Nora would have none of it. “That’s just an excuse,” she countered. “You say, ‘I’m always on the run and I can’t plan my meals,’ as if we are living in a place where we can’t pick up the phone and get anything delivered to us in five minutes that’s healthy.” I cringed, knowing that Nora was right, but also that it was painful for Diane to hear. “I know how Diane is hurting right now because it is not that easy for her,” I told Nora. “Having said that, she has to do this. This she and I have decided.”
Nora agreed. “Well, we know it’s not easy, but we also know that you can do it, Diane, if you just trust yourself to stay with it. Let’s say you made a commitment that you would stay with it for a year. Right? I swear to God at the end of the year, you will have changed your eating habits.”
That’s what we are both trying to do, and Canyon Ranch nutritionist Lisa Powell reminded us why it is so important. “The number one complaint in a doctor’s office these days is lack of energy,” she says. “I don’t expect my car to run if it doesn’t have the right fuel.
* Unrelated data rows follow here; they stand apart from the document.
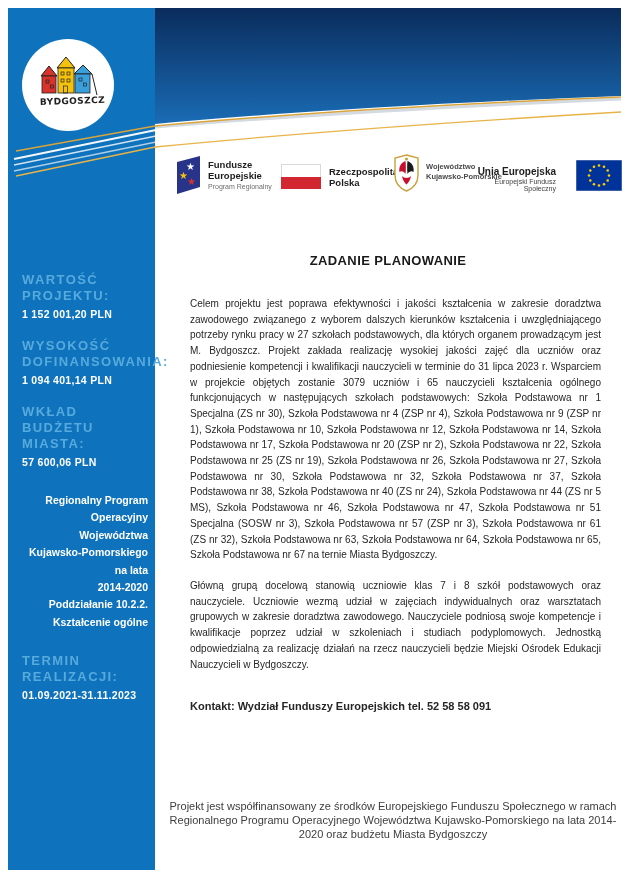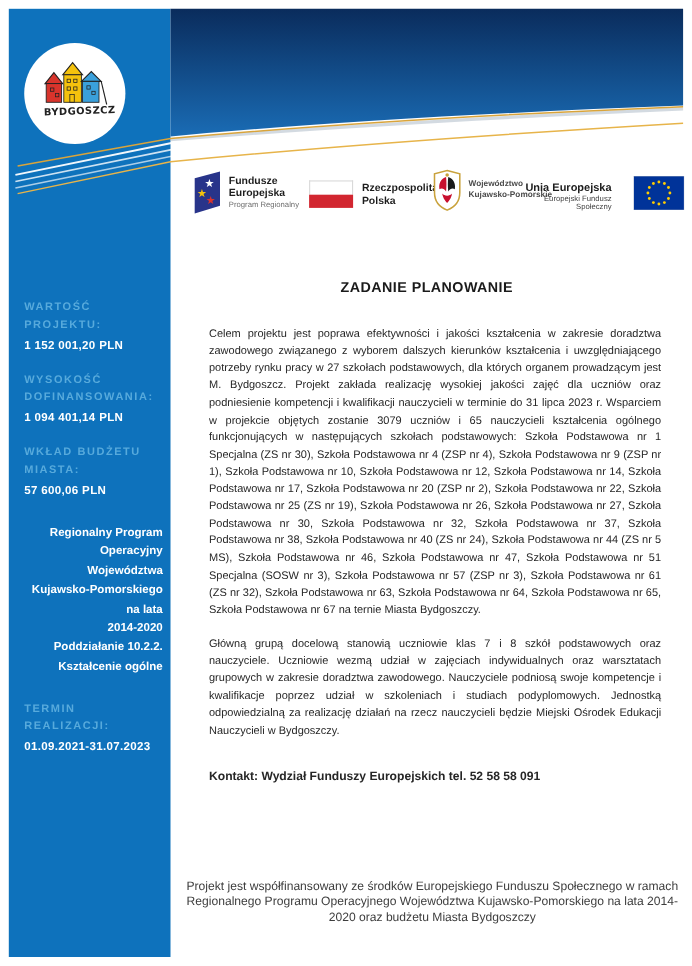"Europejska" div.logo-text { text: Europejska -> Europejskie }
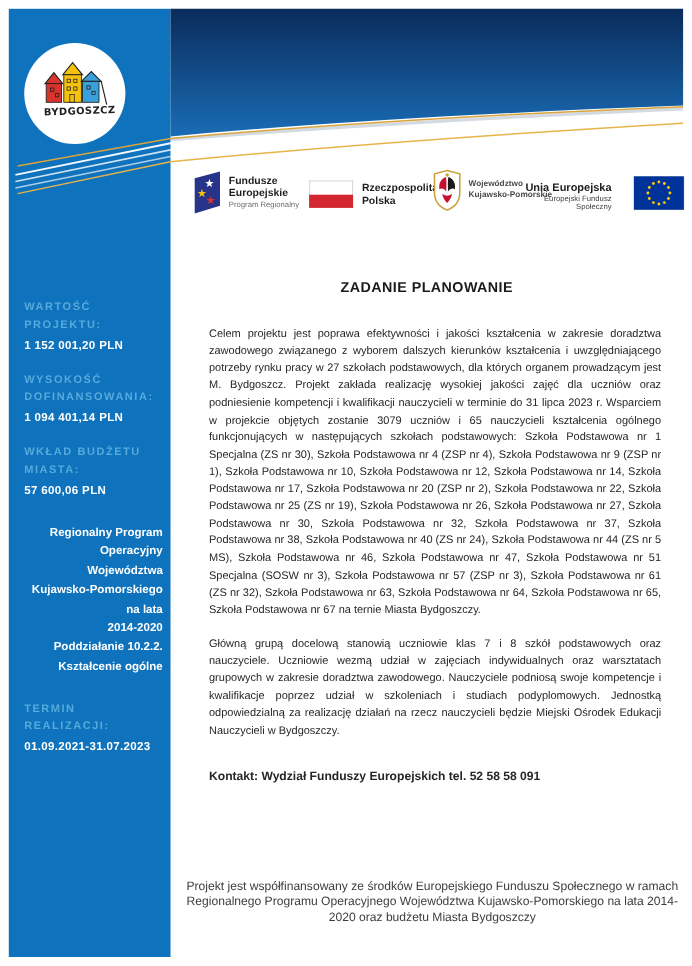"WARTOŚĆ PROJEKTU:" .sb-label { font-size: 10px -> 13px }
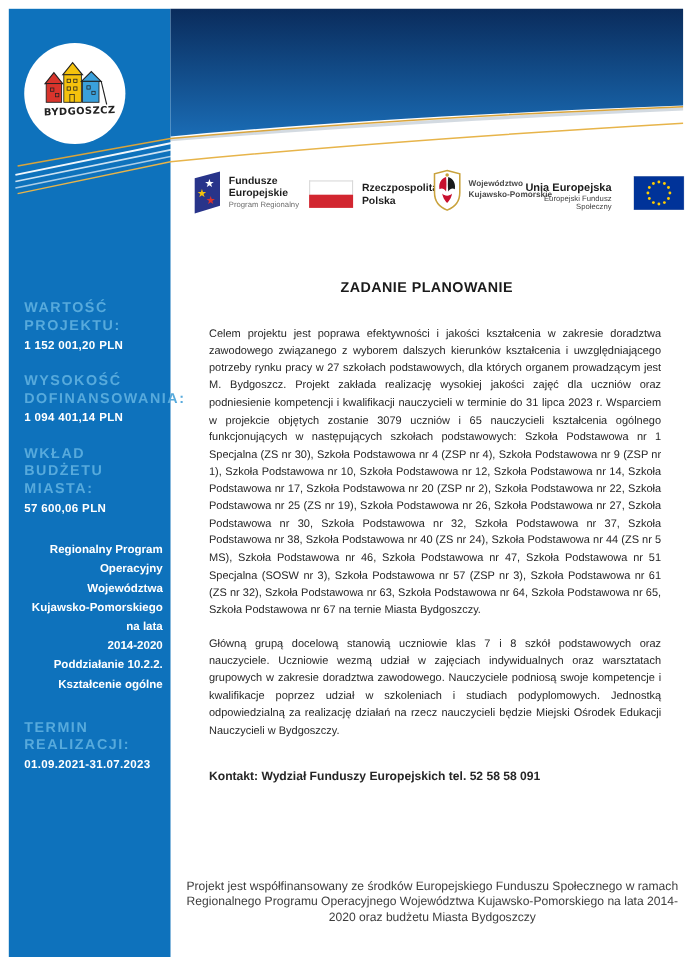"01.09.2021-31.07.2023" div.sb-value { text: 01.09.2021-31.07.2023 -> 01.09.2021-31.11.2023 }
How can I expect my body to have energy and to feel good without the right fuel?”
I don’t expect my car to run if it doesn’t have the right fuel. How can I expect my body to have energy and to feel good without the right fuel?
—Lisa Powell
Getting enough sleep is a part of fueling the body properly. Dr. Cynthia Geyer, medical director at Canyon Ranch in Lenox, Massachusetts, says that without adequate sleep, we become more stressed and that, in turn, makes good habits harder to sustain. “The very things that you might do to help yourself stay healthy kind of go out the window when you’re stressed. You g
ravitate toward comfort foods; you forego your exercise, because you have to put the pedal to the metal and get your work done; you get sleep deprived.” That becomes a vicious circle, Geyer said, and “you’re hungrier, more stressed, and more resistant to insulin when you’re sleep deprived.”
Diane and I are persuaded that whole, fresh food is the fuel that powers us best. Staying away from supermarket and restaurant foods crammed with sugar, fat, and salt is rule number one. Unprocessed food is not always the easiest to get, especially if you eat out a lot, and it can take longer to prepare at home, but it’s almost always the best. “There are no bad whole foods,” declares NBC News medical editor Nancy Snyderman. “The bad foods are the ones that are manufactured and have words on the labels that you can’t pronounce. You wouldn’t purposefully eat arsenic. So why would you purposefully eat bad food?”
Beyond an emphasis on whole food, there is no one-size-fits-all diet that will work for everyone. Some people seem to do better increasing their protein and reducing their carbs, while others decide that a vegetarian or vegan diet is the best strategy for them. There are some tried-and-true techniques that help many people, but you’ll have to pick and choose the ones that suit your own lifestyle and keep the cravings to a minimum.
For me, healthy eating is a matter of finding equilibrium. The diet that works best for my body seems to be a very careful balance of fat, protein, and carbs. The challenge I face is how to eat enough of the right foods so that I keep hunger at bay and maintain control without giving in to episodes of insane overeating. Kate White described her approach while at Cosmopolitan, which seems sensible to me. “I’ve really limited the amount of sugar in my diet, and I eat a certain amount of fat and protein. If you sit down to a dinner that involves chicken and cauliflower that has been roasted with some olive oil, and then something else, you’re so satisfied that it’s really hard to get a craving going.”